Parks can be a key component of building resilience. Two women walk adjacent to Buffalo Bayou Park in downtown Houston, Texas.

#194 Spring 2019 — Resilience

Designing for Climate Change

How can affordable housing be more resilient to extreme weather and better prepared to deal with the consequences of climate change?

Parks can be a key component of building resilience. At Buffalo Bayou Park in downtown Houston, Texas, the slopes of the bayou banks were laid back to create additional capacity for floodwater management and recreation space. Photo courtesy of ULI/Jonnu Singleton, SWA Group

Parks can be a key component of building resilience. Two women walk adjacent to Buffalo Bayou Park in downtown Houston, Texas.
Parks can be a key component of building resilience. At Buffalo Bayou Park in downtown Houston, Texas, the slopes of the bayou banks were laid back to create additional capacity for floodwater management and recreation space. Photo courtesy of ULI/Jonnu Singleton, SWA Group

In August 2017 when Hurricane Harvey hit Galveston, a barrier island 30 miles off the Texas Gulf coast, a new affordable housing development called Villas on the Strand kept residents safe and weathered the storm with minimal damage. From the project’s inception, resilience—of the buildings and its residents—was a priority.

As climate change brings powerful storms like Hurricane Harvey with increased frequency and intensity, housing developers are increasingly interested in disaster resilience, which considers issues related to both design and land use.
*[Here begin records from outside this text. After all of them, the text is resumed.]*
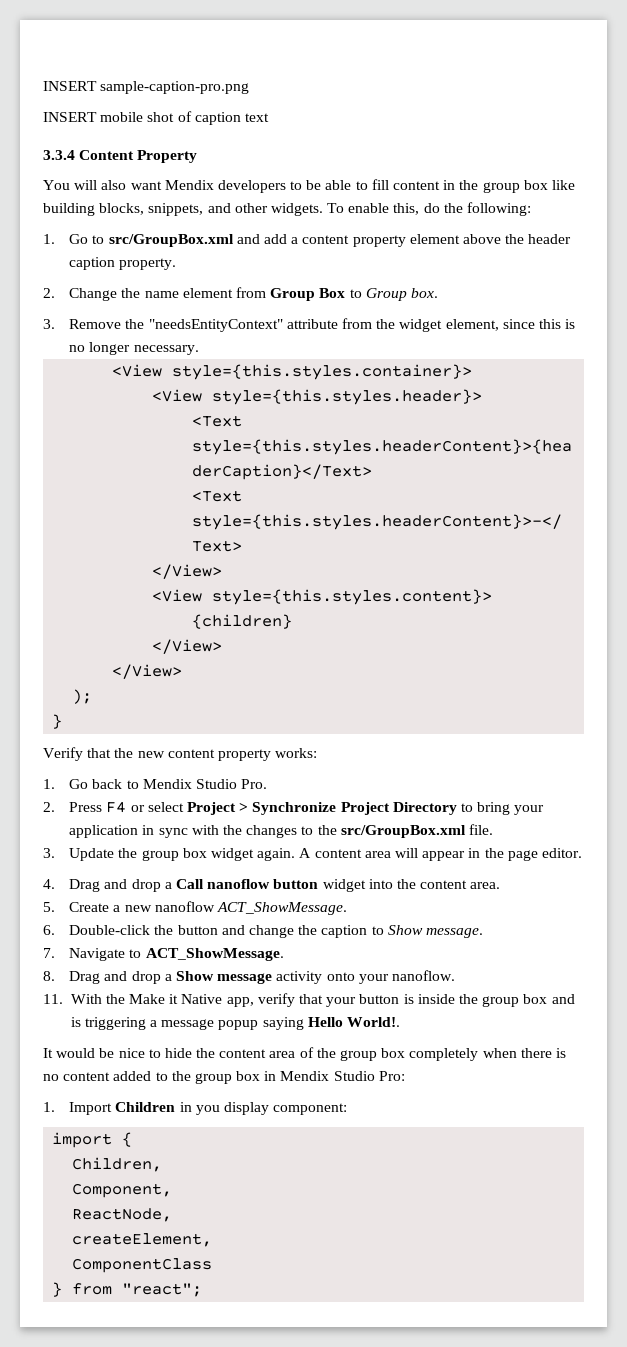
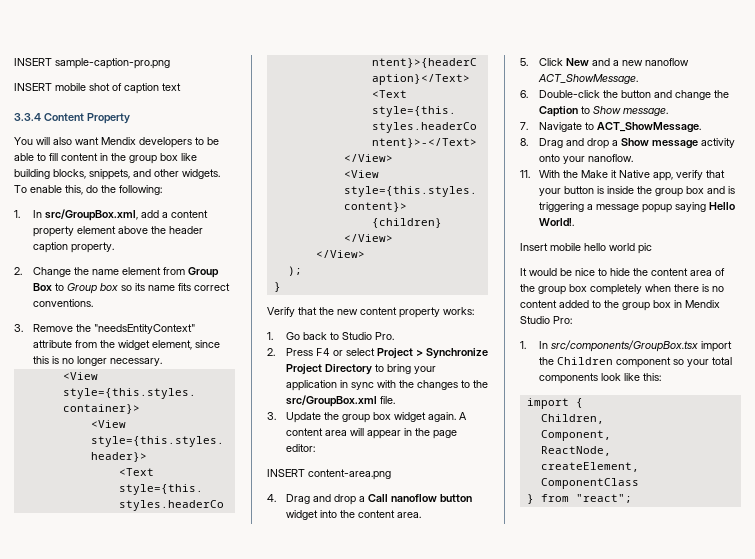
[69,234,260,247] Go to src/GroupBox.xml and -> [32,209,138,221] In src/GroupBox.xml,
[410,288,438,298] box. -> [99,283,230,291] [32,299,93,307] box so its name fits correct conventions.
[142,779,192,789] Mendix -> (339, 336) none
[541,848,582,858] editor. -> [285,444,315,452] [267,469,391,480] editor: // INSERT content-area.png
[69,902,110,912] Create -> [538,58,610,66] Click New and
[321,925,368,938] caption -> [538,106,578,117] Caption
(401, 1022) none -> [520,243,652,254] // Insert mobile hello world pic
[69,1102,348,1115] Import Children in you display component: -> [538,340,732,352] [538,357,732,368] [538,373,661,384] In src/components/GroupBox.tsx import the Children component so your total components look like this:

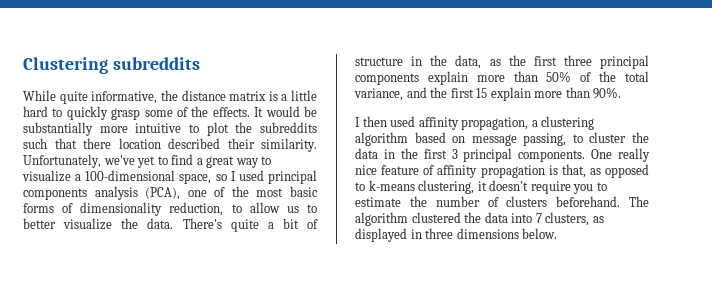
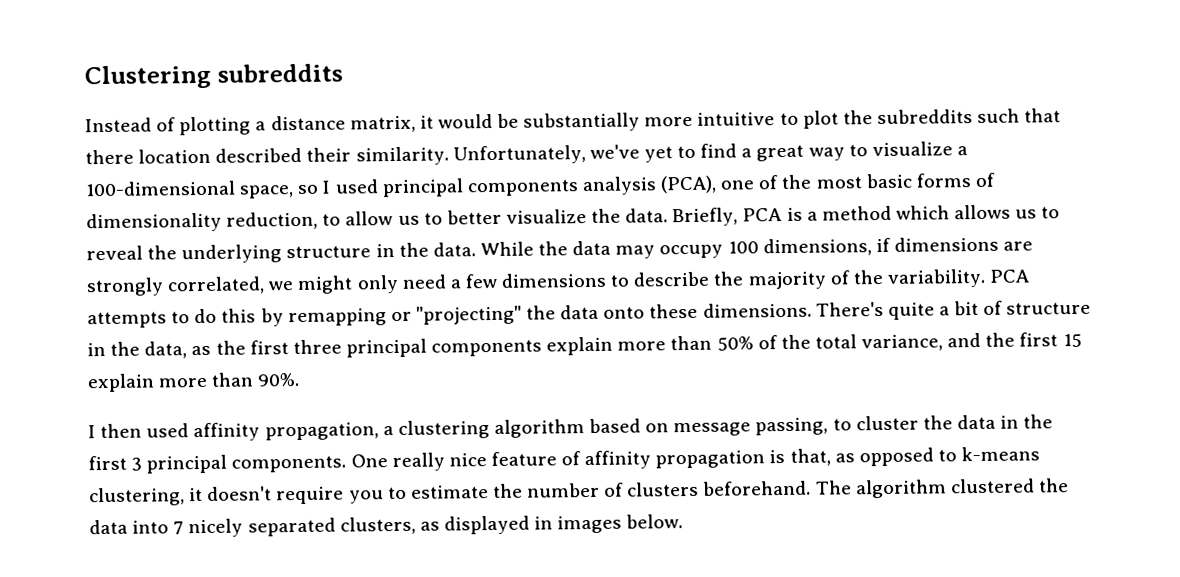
[23,90,317,104] [23,106,264,120] While quite informative, the distance matrix is a little hard to quickly grasp some of the effects. It -> [85,115,434,136] Instead of plotting a distance matrix, it
(174, 223) none -> [672,204,1061,227] [86,236,1034,264] [86,268,1030,297] [87,302,812,329] Briefly, PCA is a method which allows us to reveal the underlying structure in the data. While the data may occupy 100 dimensions, if dimensions are strongly correlated, we might only need a few dimensions to describe the majority of the variability. PCA attempts to do this by remapping or "projecting" the data onto these dimensions.
(542, 218) none -> [188,517,336,538] nicely separated
[425,228,519,239] three dimensions -> [557,515,623,534] images

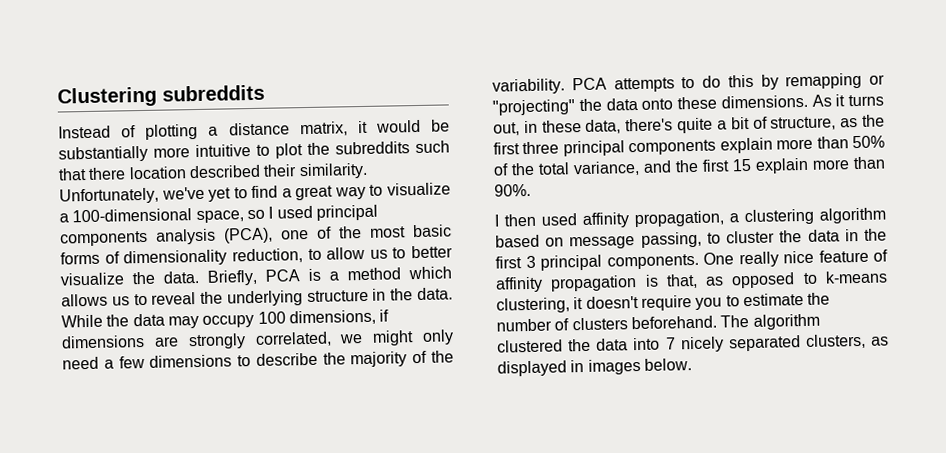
[815,300,1092,320] [87,341,188,359] There's quite a bit of structure in the data, -> [811,94,884,107] [493,116,837,136] As it turns out, in these data, there's quite a bit of structure,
Along with disasters that draw international attention, the everyday effects of climate change, such as rising temperatures, longer heat waves, and increased sunny day flooding and sea level rise, will have direct impacts on communities and the housing stock. How can housing, including affordable housing, be made more resilient to extreme weather and better prepared for the consequences of climate change?
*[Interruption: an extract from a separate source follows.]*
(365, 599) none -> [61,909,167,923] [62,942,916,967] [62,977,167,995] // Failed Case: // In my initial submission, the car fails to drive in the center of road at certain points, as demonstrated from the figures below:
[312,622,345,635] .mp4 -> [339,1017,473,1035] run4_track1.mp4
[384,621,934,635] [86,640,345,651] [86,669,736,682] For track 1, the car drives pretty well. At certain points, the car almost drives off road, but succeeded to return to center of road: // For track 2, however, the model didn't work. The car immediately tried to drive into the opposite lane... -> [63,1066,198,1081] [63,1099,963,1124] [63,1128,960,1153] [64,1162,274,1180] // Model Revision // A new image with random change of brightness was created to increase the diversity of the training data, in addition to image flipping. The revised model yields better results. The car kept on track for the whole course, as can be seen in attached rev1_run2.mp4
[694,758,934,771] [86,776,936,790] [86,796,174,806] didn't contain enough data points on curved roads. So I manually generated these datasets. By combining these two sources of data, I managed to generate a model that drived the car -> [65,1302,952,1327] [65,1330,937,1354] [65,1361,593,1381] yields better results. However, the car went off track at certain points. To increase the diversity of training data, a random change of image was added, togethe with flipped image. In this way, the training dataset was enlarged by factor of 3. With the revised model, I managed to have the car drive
In an effort to help answer that question, the Urban Land Institute (ULI) developed a set of 10 Principles for Building Resilience that are based on its real-world technical assistance efforts. The principles can serve as a resource to help practitioners understand what, at a minimum, constitutes climate and disaster resilience.

ULI, where I work as a senior associate, is a global, member-driven organization established in 1936. The membership includes more than 40,000 real estate and urban development professionals who are dedicated to providing leadership in the responsible use of land, and in creating and sustaining thriving communities worldwide.

“The four fundamental requirements of a home are that it be clean, safe, warm, and dry,” says Philip Payne, CEO of Ginkgo Residential and a contributor to the 10 principles. But beyond that, “understanding the importance of building resilience into every project is essential to providing homes for people of all income levels.”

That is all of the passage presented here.